Light, electrons, and energy all exist within what appears to be the
information and language layer between holons co-observing relational quantum-
information (like spacetime) where time is the rate of subjective information
observation, and the limited speed of information/light results in what we see
in response time witnessed as observation-intention/reaction-action/physical
change.

Question for any postmodernist: (I don’t know if there are any in the physics
circles because it seems that postmodernism ideology which dominates the
humanities has serverly diverged from physics in some fundamental theories,
and I am trying to understand this gap in theory.) It seems postmodernism’s
claims on subjective reality throwns out the theory of platonic ideals and
renders it impossible to see the math and geometric uniformity of the
universe; and cannot conceive of the law “information is indestructable” if
all reality is subjective. Please help me understand what I fail to see.

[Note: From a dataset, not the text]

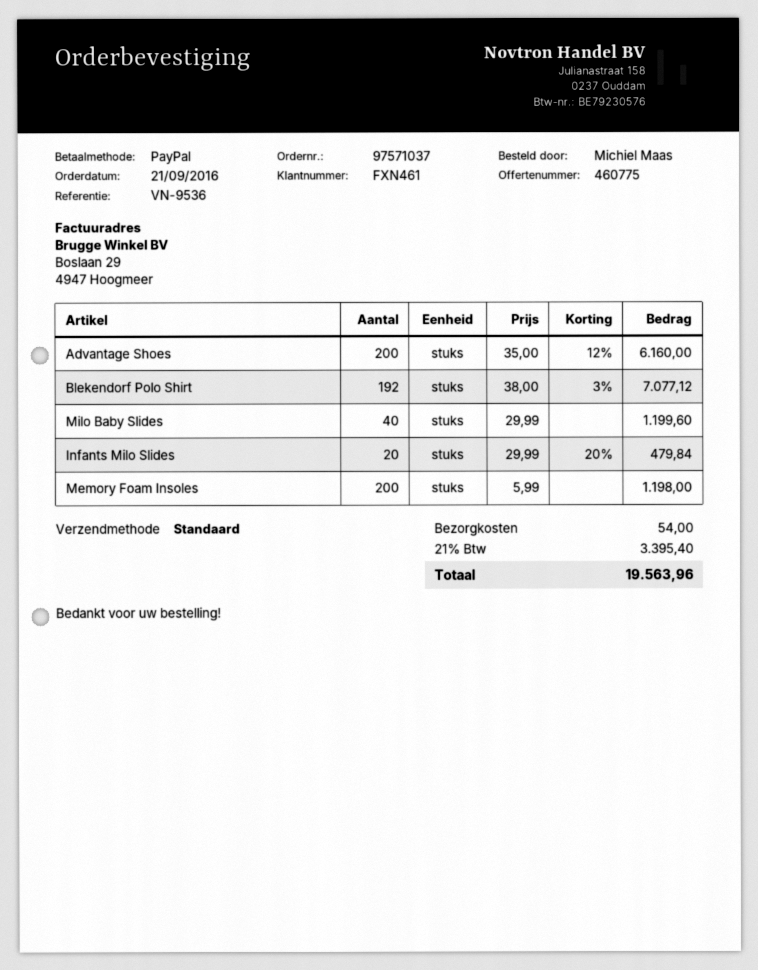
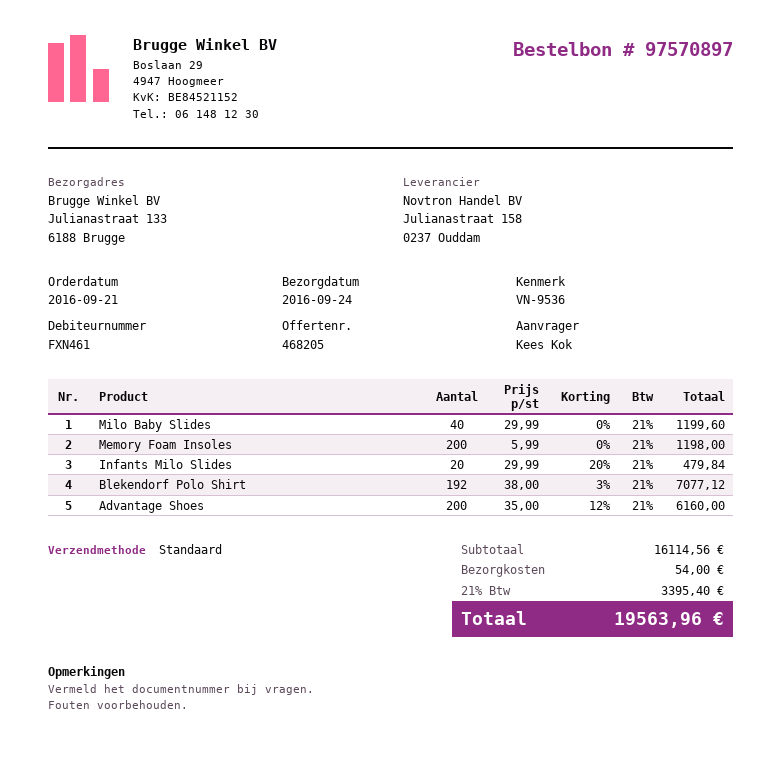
quote number: 460775 -> 468205
order number: 97571037 -> 97570897
ordered by: Michiel Maas -> Kees Kok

To continue, if objective reality only exists within the spacetime dimensions
and additionally a subjective reality exists as a set of dimentions within the
information/language/feeling dimensions but collapses as observers understand
each other via communication, this could find explain some of the gaps between
social philosophy (humanities) and natural philosophy (science).

Note: I will likely come back to this post tomorrow to rewrite it.

------
m463
I wonder if this will affect how we understand things about light, like the
two-slit experiment.

------
angel_j
I had a wild thought, not 6 months ago, that angular momentum in light could
account for all the missing dark stuff in the universe. I didn't know science
didn't know light had angular momentum.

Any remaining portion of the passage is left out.